Try it →
Copy out all the lines of the data precisely, omitting any pictures.

Excerpted records →
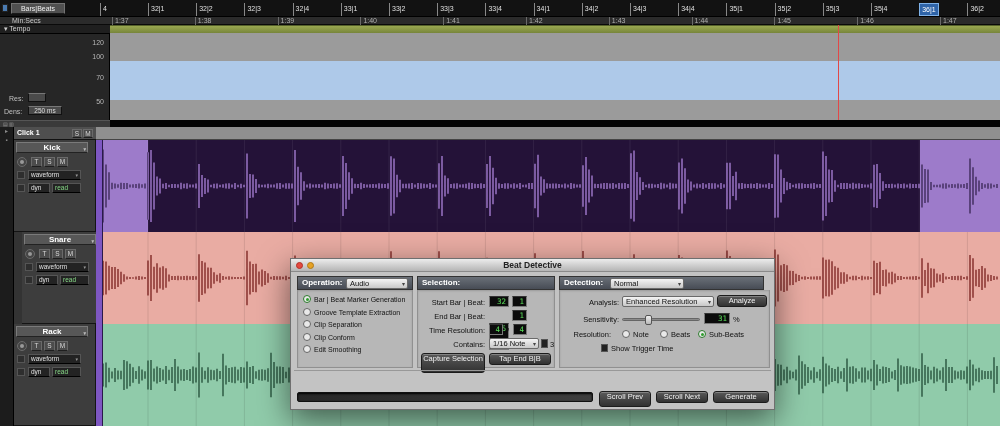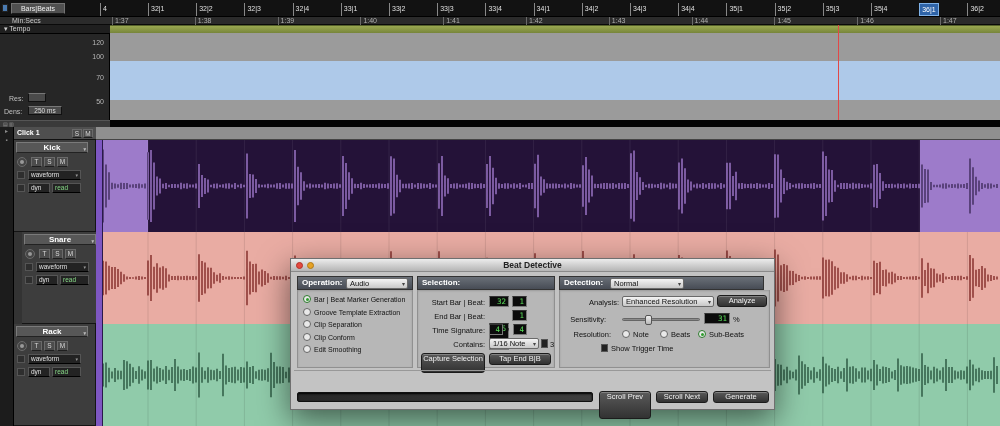--- a/index.html
+++ b/index.html
@@ -323,7 +323,7 @@
   <div class="ddl" style="left:331px;top:37px;width:92px;height:11px">Enhanced Resolution</div>
   <div class="dbtn" style="left:426px;top:36px;width:50px;height:12px">Analyze</div>
 
-  <div class="flabel" style="left:259px;top:56px;width:56px">Sensitivity:</div>
+  <div class="flabel" style="left:272px;top:56px;width:56px">Sensitivity:</div>
   <div id="sens-slider" style="left:331px;top:59px">
     <div id="sens-thumb"></div>
   </div>

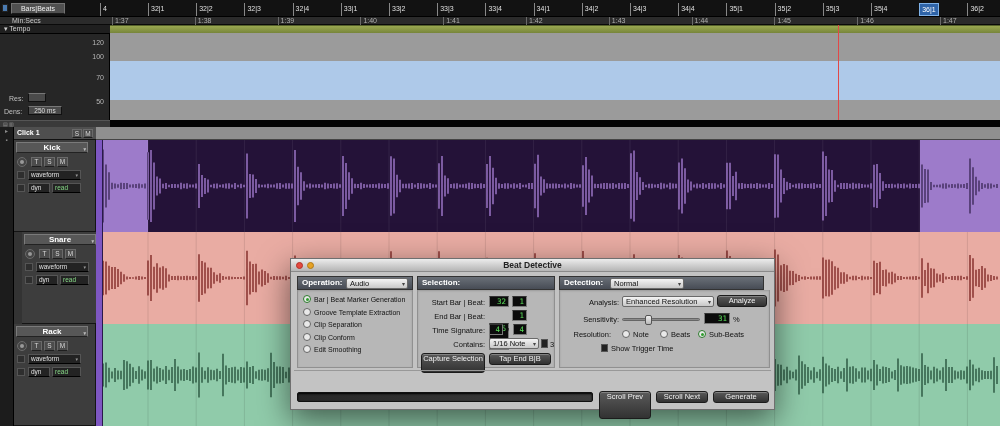--- a/index.html
+++ b/index.html
@@ -300,7 +300,7 @@
   <div class="led" style="left:198px;top:64px;width:20px;height:27px">36</div>
   <div class="led" style="left:221px;top:51px;width:15px;height:11px">1</div>
 
-  <div class="flabel" style="left:128px;top:67px;width:66px">Time Signature:</div>
+  <div class="flabel" style="left:128px;top:67px;width:66px">Time Resolution:</div>
   <div class="led" style="left:198px;top:65px;width:14px;height:11px">4</div>
   <div class="flabel" style="left:214px;top:67px;width:6px;text-align:center">/</div>
   <div class="led" style="left:222px;top:65px;width:14px;height:11px">4</div>

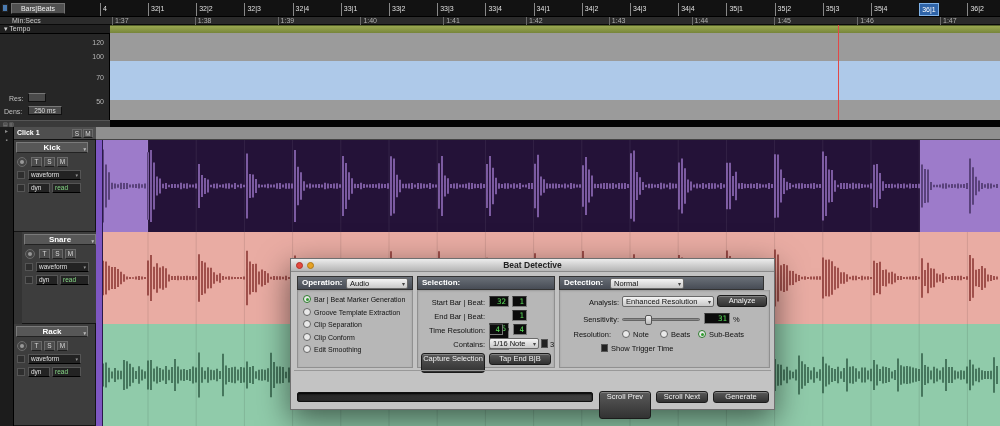--- a/index.html
+++ b/index.html
@@ -337,7 +337,7 @@
   <div id="dlg-sep"></div>
 
   <div id="dlg-progress"></div>
-  <div class="dbtn" style="left:308px;top:132px;width:52px;height:28px">Scroll Prev</div>
+  <div class="dbtn" style="left:308px;top:132px;width:52px;height:16px">Scroll Prev</div>
   <div class="dbtn" style="left:365px;top:132px;width:52px;height:12px">Scroll Next</div>
   <div class="dbtn" style="left:422px;top:132px;width:56px;height:12px">Generate</div>
 <div class="rrow" style="left: 12px; top: 36px; font-size: 7px;"><span class="radio sel"></span><span>Bar | Beat Marker Generation</span></div>

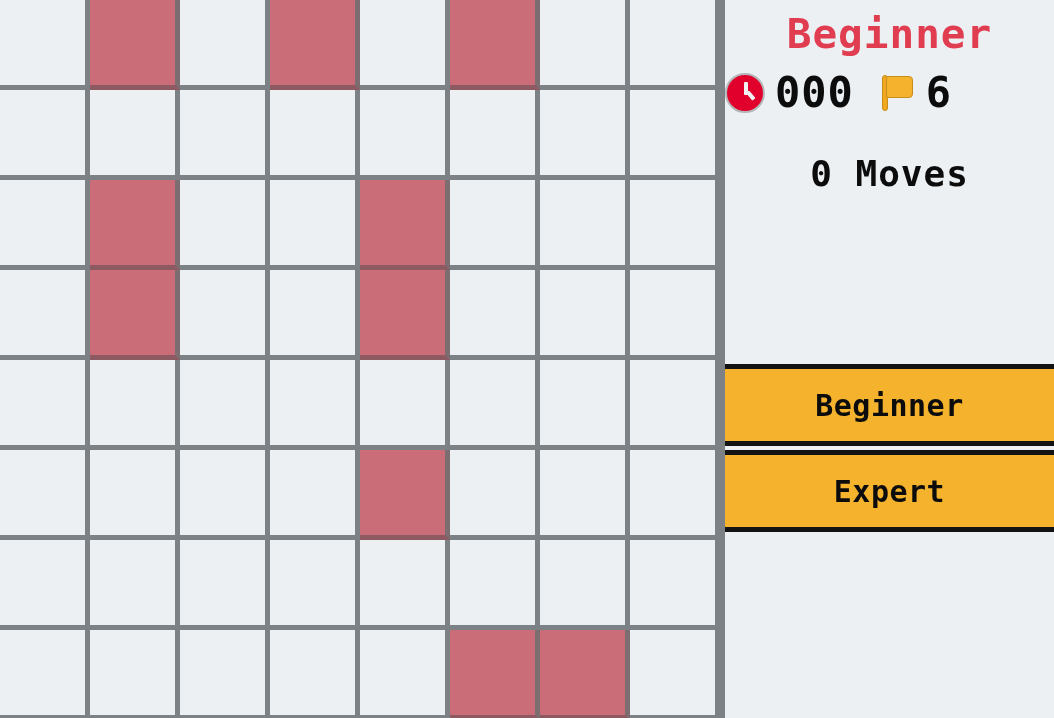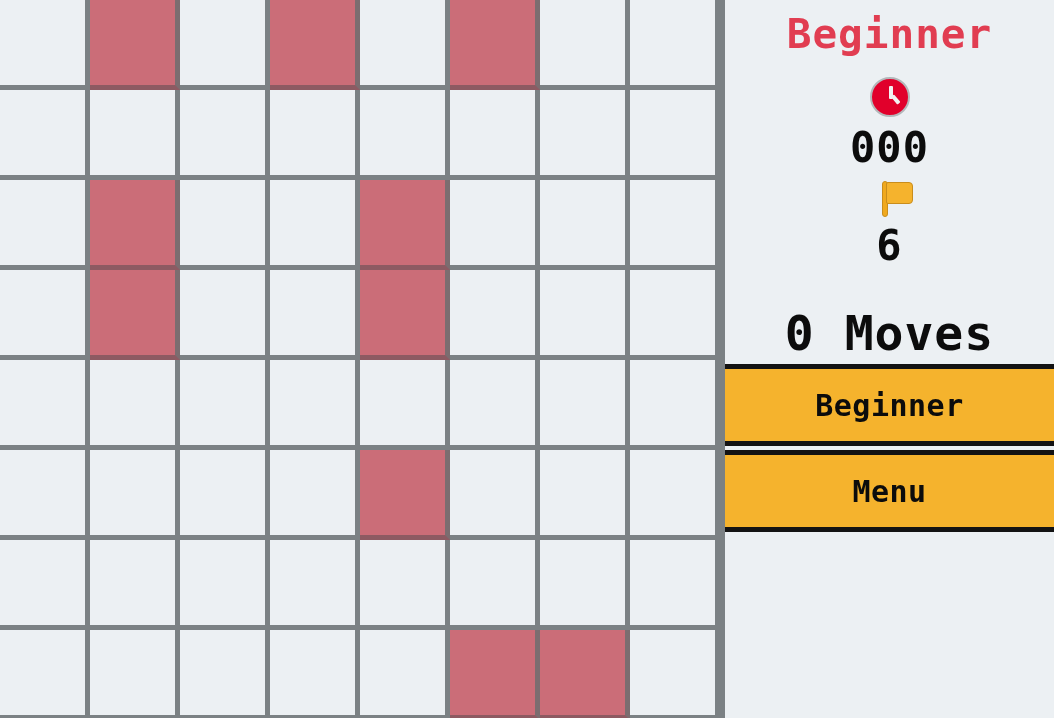--- a/index.html
+++ b/index.html
@@ -91,11 +91,10 @@
 
   .statline {
     display: flex;
-    flex-direction: column;
     align-items: center;
-    justify-content: flex-end;
+    justify-content: flex-start;
     gap: 10px;
-    margin-top: 22px;
+    margin-top: 17px;
     font-size: 42px;
     font-weight: bold;
     color: #0c0c0c;

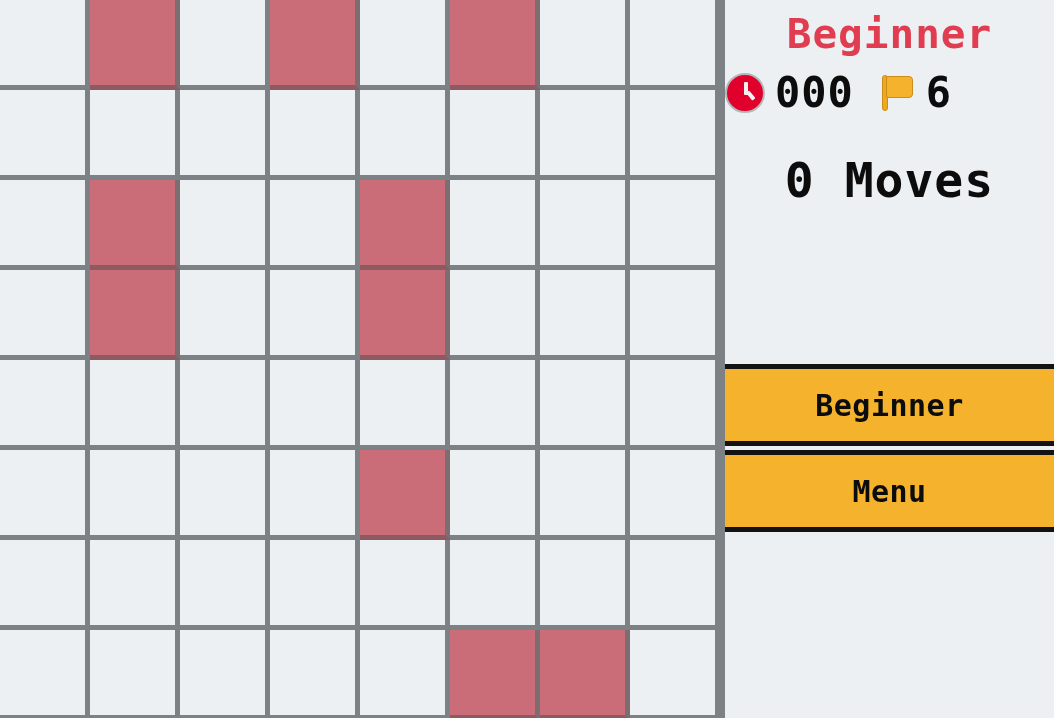--- a/index.html
+++ b/index.html
@@ -170,7 +170,7 @@
 
   .moves {
     text-align: center;
-    font-size: 48px;
+    font-size: 36px;
     font-weight: bold;
     color: #0c0c0c;
     margin-top: 42px;

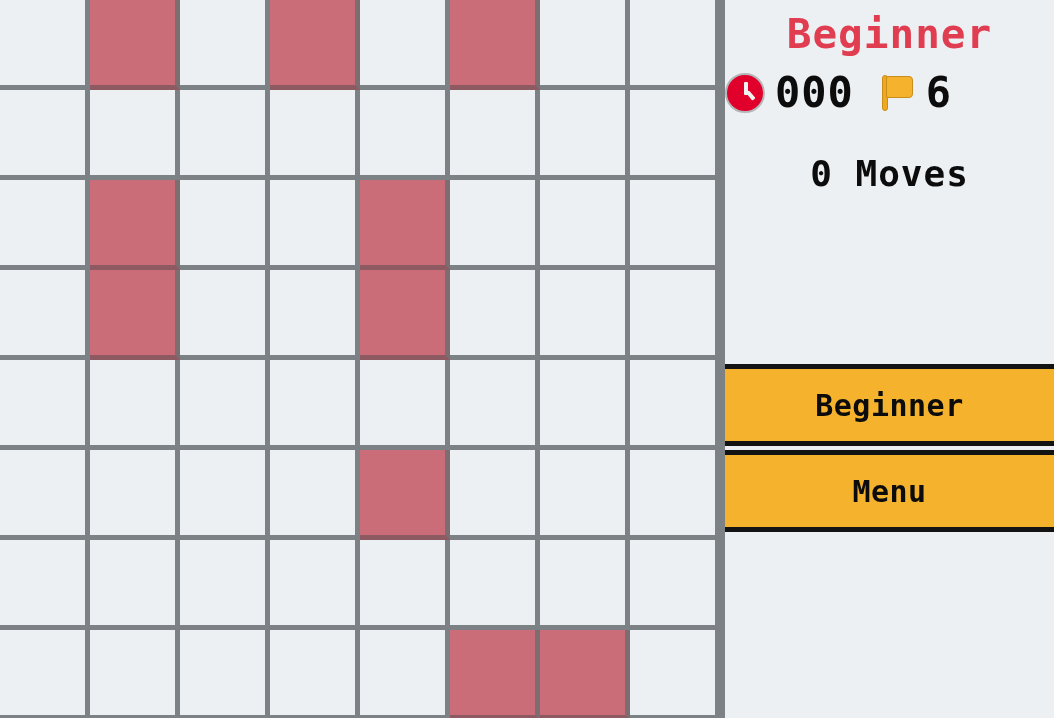--- a/index.html
+++ b/index.html
@@ -306,6 +306,7 @@
 
     <div id="buttons">
         <button class="menu-btn">Beginner</button>
+        <button class="menu-btn">Expert</button>
         <button class="menu-btn">Menu</button>
       </div>
   </div>

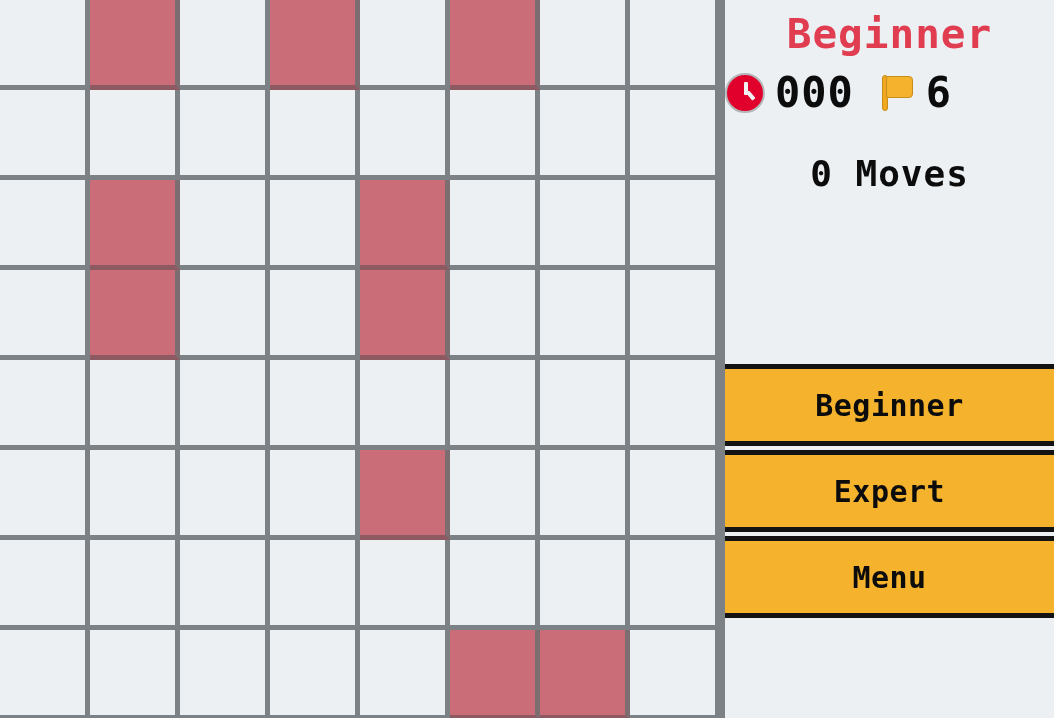--- a/index.html
+++ b/index.html
@@ -307,7 +307,6 @@
     <div id="buttons">
         <button class="menu-btn">Beginner</button>
         <button class="menu-btn">Expert</button>
-        <button class="menu-btn">Menu</button>
       </div>
   </div>
 </div>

Solved exercise →
--- a/index.html
+++ b/index.html
@@ -323,7 +323,7 @@
   <div class="ddl" style="left:331px;top:37px;width:92px;height:11px">Enhanced Resolution</div>
   <div class="dbtn" style="left:426px;top:36px;width:50px;height:12px">Analyze</div>
 
-  <div class="flabel" style="left:259px;top:56px;width:56px">Sensitivity:</div>
+  <div class="flabel" style="left:272px;top:56px;width:56px">Sensitivity:</div>
   <div id="sens-slider" style="left:331px;top:59px">
     <div id="sens-thumb"></div>
   </div>

--- a/index.html
+++ b/index.html
@@ -300,7 +300,7 @@
   <div class="led" style="left:198px;top:64px;width:20px;height:27px">36</div>
   <div class="led" style="left:221px;top:51px;width:15px;height:11px">1</div>
 
-  <div class="flabel" style="left:128px;top:67px;width:66px">Time Signature:</div>
+  <div class="flabel" style="left:128px;top:67px;width:66px">Time Resolution:</div>
   <div class="led" style="left:198px;top:65px;width:14px;height:11px">4</div>
   <div class="flabel" style="left:214px;top:67px;width:6px;text-align:center">/</div>
   <div class="led" style="left:222px;top:65px;width:14px;height:11px">4</div>

--- a/index.html
+++ b/index.html
@@ -337,7 +337,7 @@
   <div id="dlg-sep"></div>
 
   <div id="dlg-progress"></div>
-  <div class="dbtn" style="left:308px;top:132px;width:52px;height:28px">Scroll Prev</div>
+  <div class="dbtn" style="left:308px;top:132px;width:52px;height:16px">Scroll Prev</div>
   <div class="dbtn" style="left:365px;top:132px;width:52px;height:12px">Scroll Next</div>
   <div class="dbtn" style="left:422px;top:132px;width:56px;height:12px">Generate</div>
 <div class="rrow" style="left: 12px; top: 36px; font-size: 7px;"><span class="radio sel"></span><span>Bar | Beat Marker Generation</span></div>

--- a/index.html
+++ b/index.html
@@ -91,11 +91,10 @@
 
   .statline {
     display: flex;
-    flex-direction: column;
     align-items: center;
-    justify-content: flex-end;
+    justify-content: flex-start;
     gap: 10px;
-    margin-top: 22px;
+    margin-top: 17px;
     font-size: 42px;
     font-weight: bold;
     color: #0c0c0c;

--- a/index.html
+++ b/index.html
@@ -170,7 +170,7 @@
 
   .moves {
     text-align: center;
-    font-size: 48px;
+    font-size: 36px;
     font-weight: bold;
     color: #0c0c0c;
     margin-top: 42px;

--- a/index.html
+++ b/index.html
@@ -306,6 +306,7 @@
 
     <div id="buttons">
         <button class="menu-btn">Beginner</button>
+        <button class="menu-btn">Expert</button>
         <button class="menu-btn">Menu</button>
       </div>
   </div>

--- a/index.html
+++ b/index.html
@@ -307,7 +307,6 @@
     <div id="buttons">
         <button class="menu-btn">Beginner</button>
         <button class="menu-btn">Expert</button>
-        <button class="menu-btn">Menu</button>
       </div>
   </div>
 </div>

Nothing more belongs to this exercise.